One example of this that has been wonderfully effective comes from the fintech space, where we (Warschawski) werewas commissioned to conduct a target audience survey (0P data), then match pain points in the surveyed audience to benefits offered by the client via both targeted ads (leveraging 2P/3P + 1P segments) and personalized, 1-to-1 outreach.
Key #4: Continually evolve your 0P strategy.
There’s no data strategy that’s perfect – and even if (by some miracle) you achieve perfection at a moment in time, people evolve & data decays. We’re constantly working with clients to refine our 0P strategy – whether that’s testing new methods for 0P collection, better models to layer data together, or more robust actions + deployments.

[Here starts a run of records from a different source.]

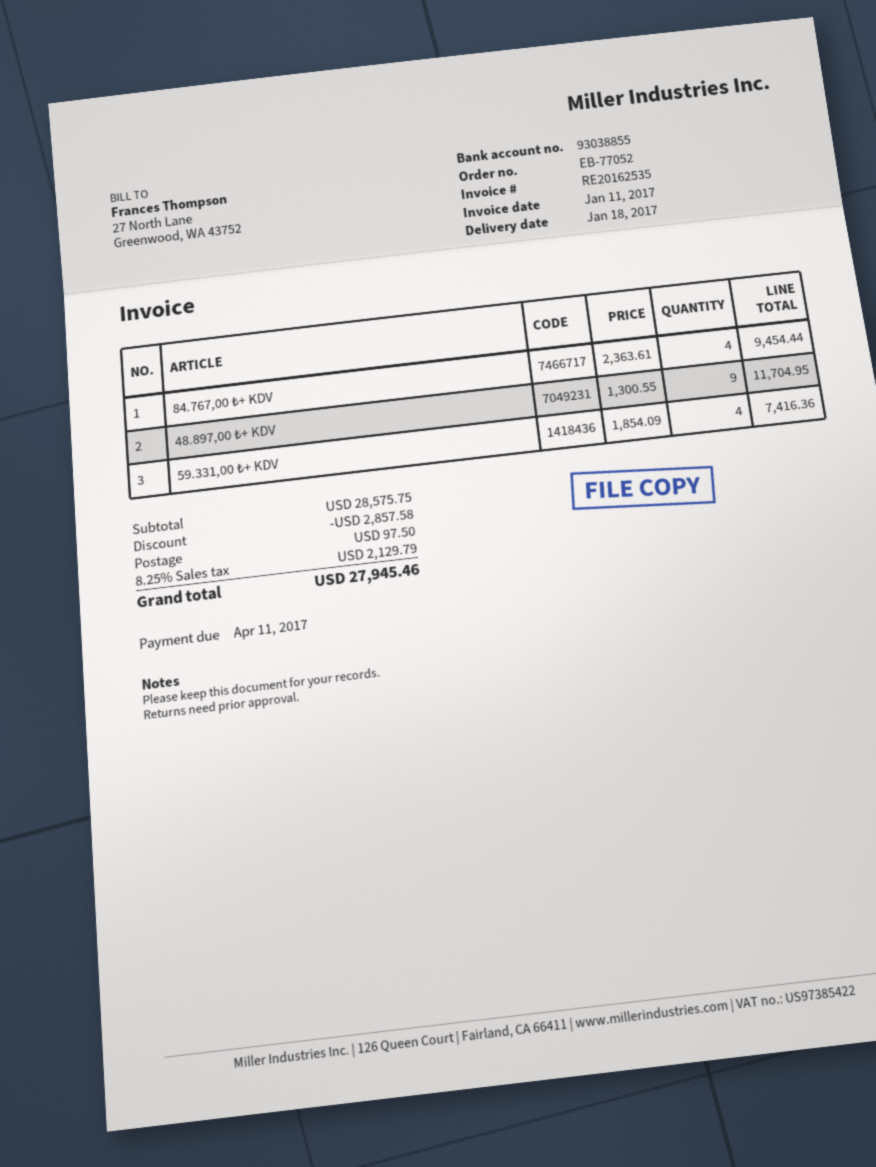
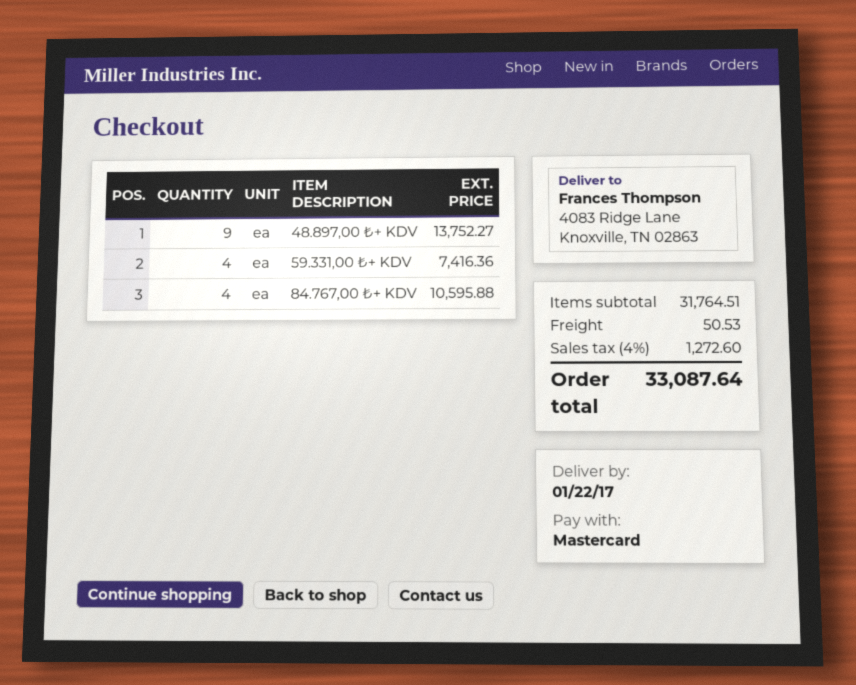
delivery date: 2017-01-18 -> 2017-01-22
84.767,00 ₺+ KDV: 4 for 9454.44 -> 4 for 10595.88
48.897,00 ₺+ KDV: 9 for 11704.95 -> 9 for 13752.27
subtotal: 28575.75 -> 31764.51
discount: 2857.58 -> none
shipping: 97.50 -> 50.53
tax: 8.25% = 2129.79 -> 4% = 1272.60
total: 27945.46 -> 33087.64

The key is to be both your own worst critic and biggest optimist – relentlessly scrutinize what data you’re collecting to ensure it’s what you need to add value to your audience. If it doesn’t fit your needs, stop collecting it and pivot to something that does. That’s often a difficult pill to swallow for brands (who think that “more” data is always better), when the reality is often true – having less total data, but *exactly* what you need in order to deliver a remarkable experience – is actually more (and it’s better).
Zero-Party data is here to stay – and the sooner you can incorporate it into all aspects of your marketing + data infrastructure (that’s data layering!), the better positioned you’ll be to succeed.
The reality (which is both happy for you and sad for the marketing industry) is that acting on Key #1 above will propel your brand into the upper echelon among your competitive set. If you’re able to add on Keys #2 and #3, you’ll catapult yourself into a class of your own. And if you can integrate Key #4 while doing the first 3, you’ll be well-positioned to remain there for the long-haul.